In the material below, find each line with the string "противоречит" and copy it.

===== Material supplied

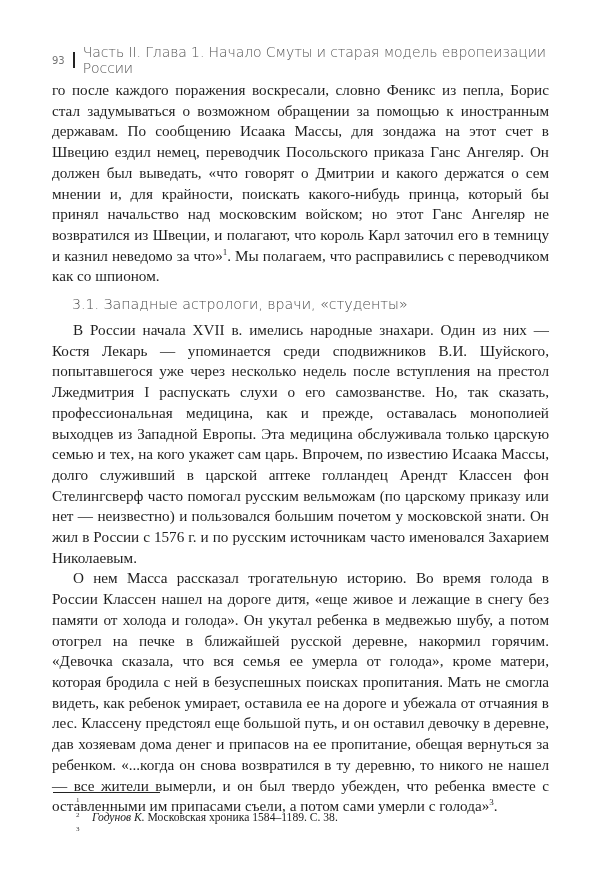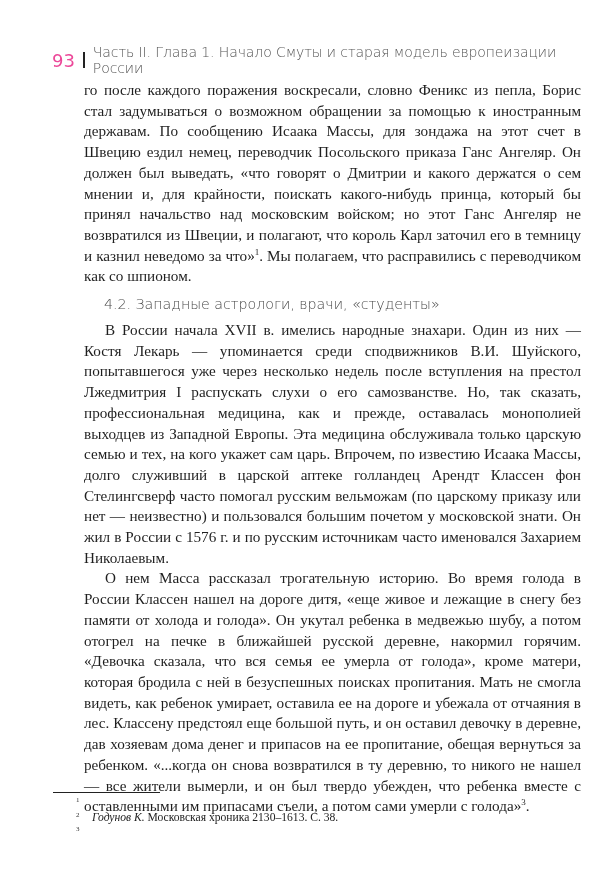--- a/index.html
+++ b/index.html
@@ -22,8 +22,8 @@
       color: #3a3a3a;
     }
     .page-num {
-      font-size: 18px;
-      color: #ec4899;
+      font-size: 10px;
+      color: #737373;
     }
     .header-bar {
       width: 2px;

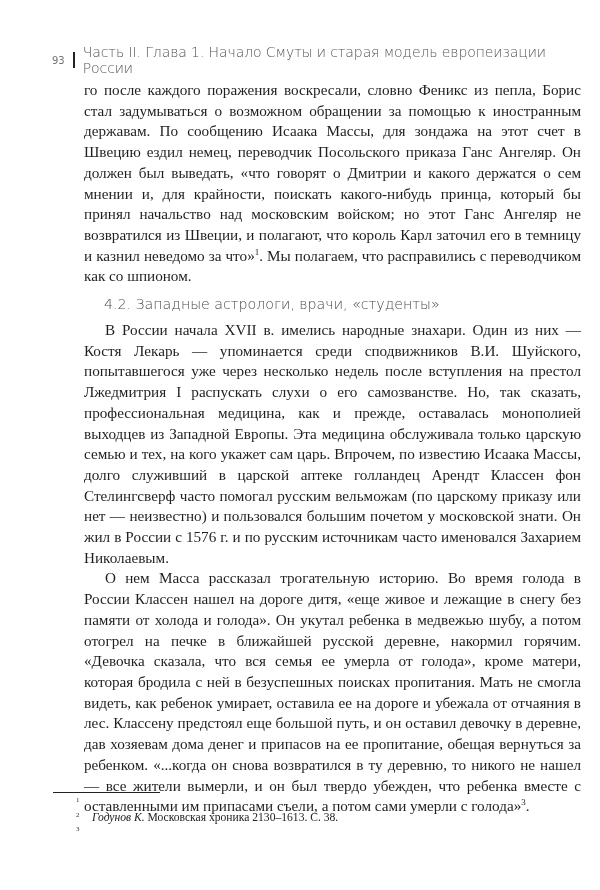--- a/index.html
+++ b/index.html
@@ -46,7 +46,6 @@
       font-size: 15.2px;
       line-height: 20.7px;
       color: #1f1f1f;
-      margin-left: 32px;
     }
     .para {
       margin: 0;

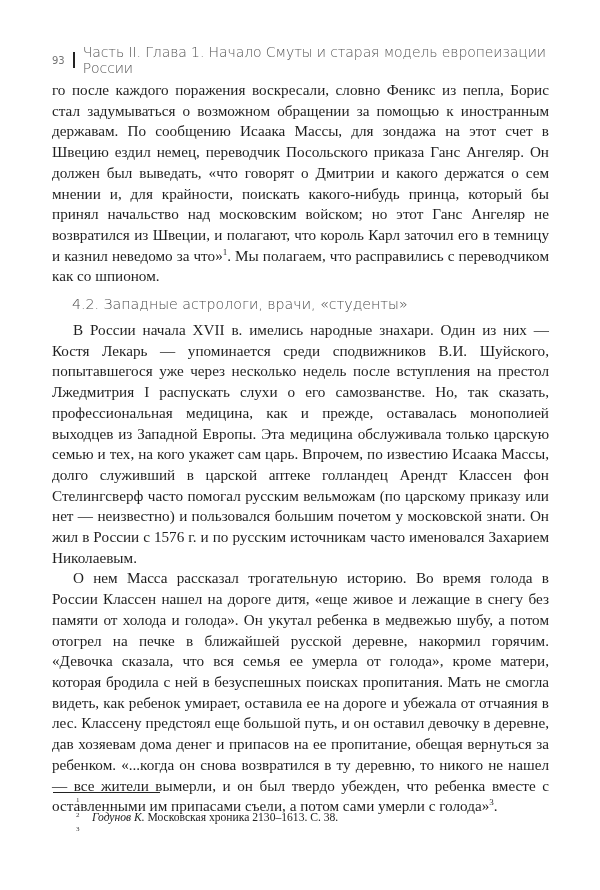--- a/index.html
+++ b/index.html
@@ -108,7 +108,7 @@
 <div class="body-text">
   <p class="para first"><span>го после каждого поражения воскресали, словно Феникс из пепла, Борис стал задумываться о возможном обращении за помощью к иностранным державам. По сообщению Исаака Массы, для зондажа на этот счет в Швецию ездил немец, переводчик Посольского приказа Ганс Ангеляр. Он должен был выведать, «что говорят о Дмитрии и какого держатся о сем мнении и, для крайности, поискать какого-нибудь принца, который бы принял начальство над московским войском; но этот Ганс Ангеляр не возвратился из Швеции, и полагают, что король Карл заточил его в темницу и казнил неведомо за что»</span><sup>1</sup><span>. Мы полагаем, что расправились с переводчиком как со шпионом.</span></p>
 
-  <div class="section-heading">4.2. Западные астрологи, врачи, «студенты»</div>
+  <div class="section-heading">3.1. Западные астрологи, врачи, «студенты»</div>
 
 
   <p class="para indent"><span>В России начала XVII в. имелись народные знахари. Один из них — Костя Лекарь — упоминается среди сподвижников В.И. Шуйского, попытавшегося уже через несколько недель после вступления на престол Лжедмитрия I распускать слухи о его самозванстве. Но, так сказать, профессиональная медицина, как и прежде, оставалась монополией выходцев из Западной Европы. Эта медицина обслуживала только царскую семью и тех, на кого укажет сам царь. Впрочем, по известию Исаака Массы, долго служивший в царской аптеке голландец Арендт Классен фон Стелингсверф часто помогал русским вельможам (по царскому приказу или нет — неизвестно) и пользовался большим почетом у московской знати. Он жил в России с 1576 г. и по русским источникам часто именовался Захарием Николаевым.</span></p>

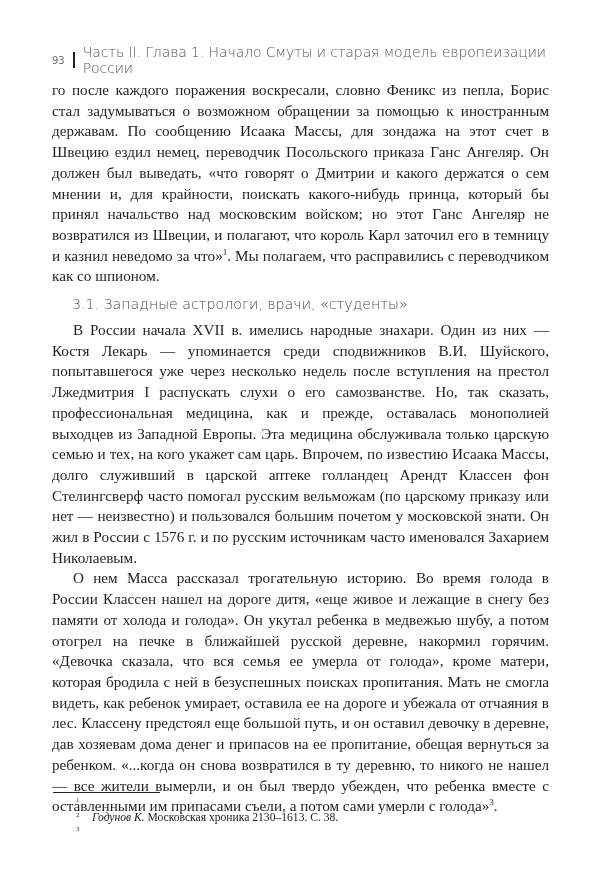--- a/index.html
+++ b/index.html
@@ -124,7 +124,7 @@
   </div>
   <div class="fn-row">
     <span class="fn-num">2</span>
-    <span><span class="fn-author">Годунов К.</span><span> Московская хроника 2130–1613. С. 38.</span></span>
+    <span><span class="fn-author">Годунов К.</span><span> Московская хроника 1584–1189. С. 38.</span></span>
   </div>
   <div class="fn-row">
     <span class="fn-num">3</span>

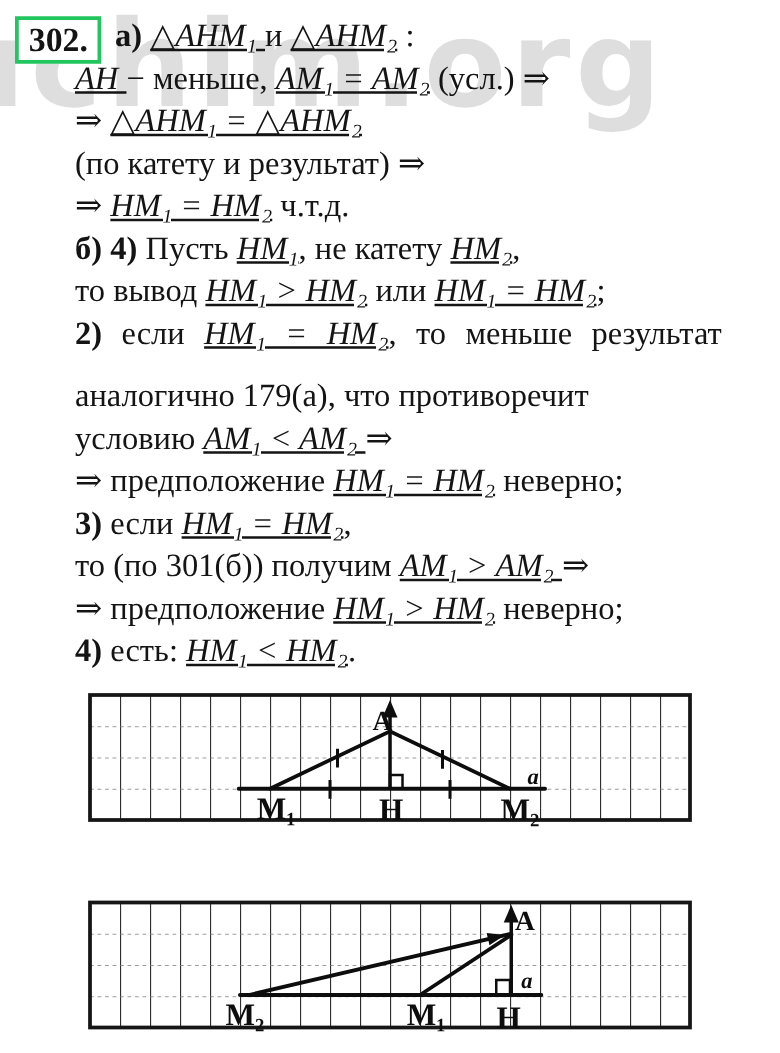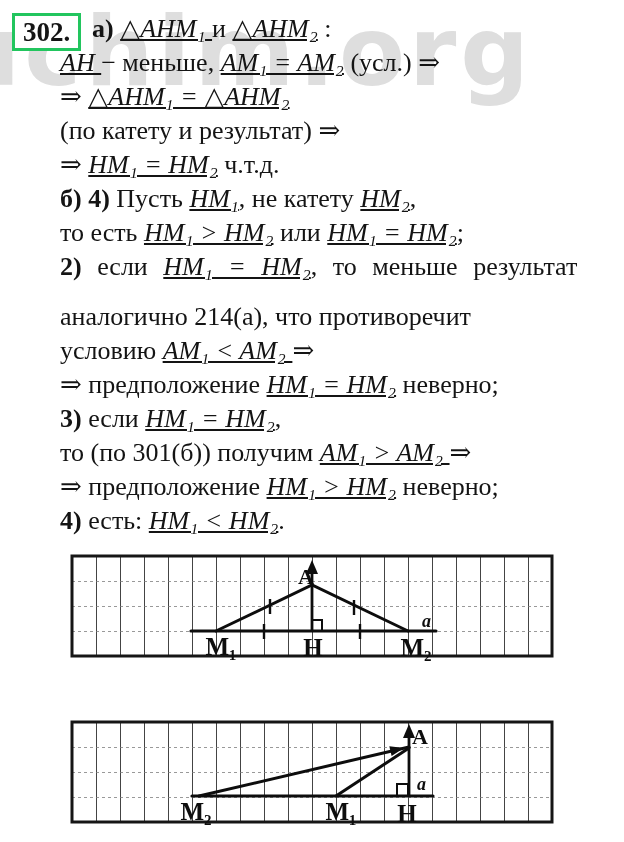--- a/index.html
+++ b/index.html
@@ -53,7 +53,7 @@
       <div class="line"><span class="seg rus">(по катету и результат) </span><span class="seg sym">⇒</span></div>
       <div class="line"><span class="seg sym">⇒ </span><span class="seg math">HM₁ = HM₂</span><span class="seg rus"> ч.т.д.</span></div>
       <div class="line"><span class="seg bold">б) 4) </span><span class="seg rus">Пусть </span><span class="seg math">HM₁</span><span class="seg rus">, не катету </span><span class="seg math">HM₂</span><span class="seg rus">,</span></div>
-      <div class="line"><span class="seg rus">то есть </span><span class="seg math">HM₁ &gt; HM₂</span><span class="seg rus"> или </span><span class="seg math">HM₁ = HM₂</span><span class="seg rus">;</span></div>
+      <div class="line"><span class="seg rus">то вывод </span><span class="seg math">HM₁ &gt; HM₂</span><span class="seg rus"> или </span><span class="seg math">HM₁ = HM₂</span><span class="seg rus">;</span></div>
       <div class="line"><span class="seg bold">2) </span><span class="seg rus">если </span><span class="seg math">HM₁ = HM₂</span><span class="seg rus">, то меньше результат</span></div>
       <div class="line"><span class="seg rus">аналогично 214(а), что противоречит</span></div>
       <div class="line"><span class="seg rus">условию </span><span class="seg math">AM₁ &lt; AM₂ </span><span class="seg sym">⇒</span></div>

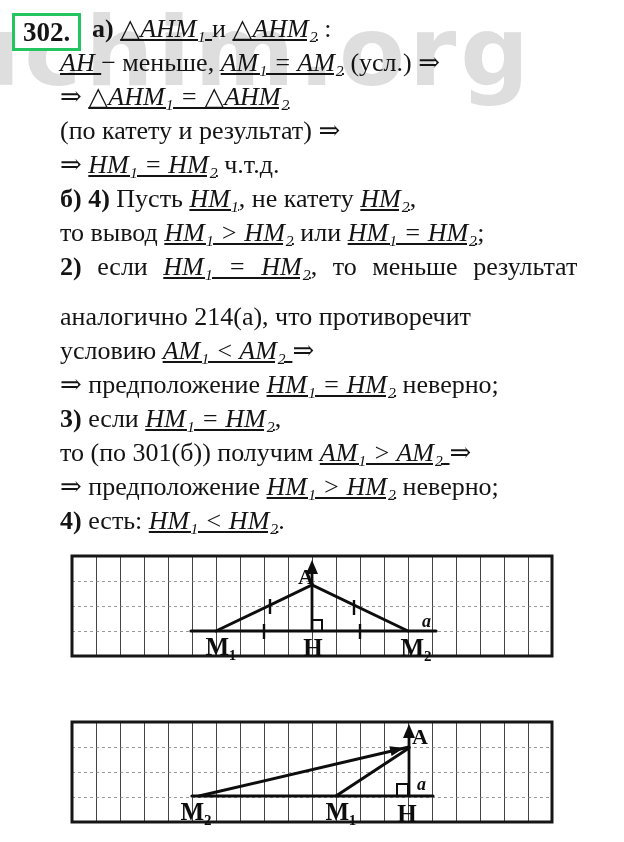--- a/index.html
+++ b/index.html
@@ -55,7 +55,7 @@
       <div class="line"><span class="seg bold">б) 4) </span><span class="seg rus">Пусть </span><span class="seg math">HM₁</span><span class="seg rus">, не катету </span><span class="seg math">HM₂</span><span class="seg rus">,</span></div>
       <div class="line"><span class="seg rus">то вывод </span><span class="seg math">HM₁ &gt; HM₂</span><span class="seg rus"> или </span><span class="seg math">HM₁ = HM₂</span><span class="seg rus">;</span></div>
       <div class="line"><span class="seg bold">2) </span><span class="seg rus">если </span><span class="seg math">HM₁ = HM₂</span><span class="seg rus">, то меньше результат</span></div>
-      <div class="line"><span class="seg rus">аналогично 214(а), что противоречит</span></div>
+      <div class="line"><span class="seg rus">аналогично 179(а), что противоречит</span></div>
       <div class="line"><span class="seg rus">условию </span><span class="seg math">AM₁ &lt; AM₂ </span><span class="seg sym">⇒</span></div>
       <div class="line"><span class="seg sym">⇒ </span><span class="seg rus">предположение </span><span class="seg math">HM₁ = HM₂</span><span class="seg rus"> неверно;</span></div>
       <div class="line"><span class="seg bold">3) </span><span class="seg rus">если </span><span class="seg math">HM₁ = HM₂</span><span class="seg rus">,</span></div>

==========

Response to this task
       <div class="line"><span class="seg rus">аналогично 214(а), что противоречит</span></div>
-      <div class="line"><span class="seg rus">аналогично 214(а), что противоречит</span></div>
+      <div class="line"><span class="seg rus">аналогично 179(а), что противоречит</span></div>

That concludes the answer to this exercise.